The same goes for the large amount of Catholic trivia. Did you know (I didn't) that when a pope dies he gets buried in a triple coffin? (Who cares?) If I recall correctly, one coffin is made of pine wood, one is made of cedar, and one is made of lead. Reading this caused my mind to wander...why the lead coffin? I guess the pine coffin symbolized poverty; and I guess the cedar coffin smells very nice, so if the Pope wakes up at least the smell will be nice; but why the lead coffin? I wondered about lead poisoning...Dismissed that idea. Maybe the lead would afford protection in case of nuclear war and radioactive contamination...but to what purpose?
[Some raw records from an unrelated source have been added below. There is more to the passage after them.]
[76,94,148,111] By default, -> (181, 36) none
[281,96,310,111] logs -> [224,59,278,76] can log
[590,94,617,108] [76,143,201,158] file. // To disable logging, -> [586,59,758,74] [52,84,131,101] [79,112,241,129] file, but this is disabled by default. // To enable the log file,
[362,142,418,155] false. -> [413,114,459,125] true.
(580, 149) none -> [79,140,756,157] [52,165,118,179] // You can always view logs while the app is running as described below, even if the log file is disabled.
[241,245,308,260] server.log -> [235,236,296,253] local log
And the author says the lead coffin is the middle coffin. This confused me. I assumed the outside coffin would be the pine. Showing the people that the pope was poor. And I figured the coffin which actually contained the pope's body would be the nice-smelling cedar coffin. So the lead coffin would then be the 2nd coffin in, fitting in-between the pine coffin and the cedar coffin. But considering the coffins as an architectural structure of three dimensions, the middle coffin would be the innermost coffin, and therefore, the pope's body would be inside the lead coffin. Well, maybe one of you readers will work it out.
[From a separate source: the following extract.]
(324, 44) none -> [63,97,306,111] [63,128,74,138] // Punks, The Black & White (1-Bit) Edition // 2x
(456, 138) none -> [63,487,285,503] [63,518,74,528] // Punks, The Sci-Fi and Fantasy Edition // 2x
Of course there is some very good writing here; Mr. Caldwell is a highly talented writer. The problem I had was more with the subject matter; I have little patience when the subject is organized religion. I can deal with organized religion in small doses but not in big lumps of four-hundred-odd pages. You might say that I am an acolyte of Freeman Dyson. (Which is funny because an acolyte is a kind of altar boy.)

So the fault, my friends, may be with me; not with the book. I have the deepest respect for those of you who find organized religion a solace and a source of inspiration and hope in these troubled times. And I mean that sincerely. There was a time when I shared that feeling. And along this line of thinking, I recently watched an interview of E. O. Wilson, the esteemed biologist/entomologist on C-Span2 in which Wilson said that religion is of profound importance, but that "Religion has been hijacked by Faiths." This pretty much sums up my own personal feelings on religion.

Considering that the book goes off on tangents and is very slow reading at times, and that it sometimes gets overly sentimental, I would give it a rating of two stars. However, the book is filled with details of church history, canon law, etc., which make it almost a scholarly tome for those of you interested in such matters, giving it a redeeming value. Add to that the fact that I have a small bias against the subject matter which few readers will share, and that I absolutely loved Mr. Caldwell's previous work, I find I must in all fairness give this book a rating of three stars.

I hope you enjoy the book. And I look forward to Mr. Caldwell's next book. I hope it doesn't take him ten years to get around to writing his next book, and I pray that his next book isn't about religion. God bless.


Your humble minister, (p.s. your sins are forgiven you if you read this review.)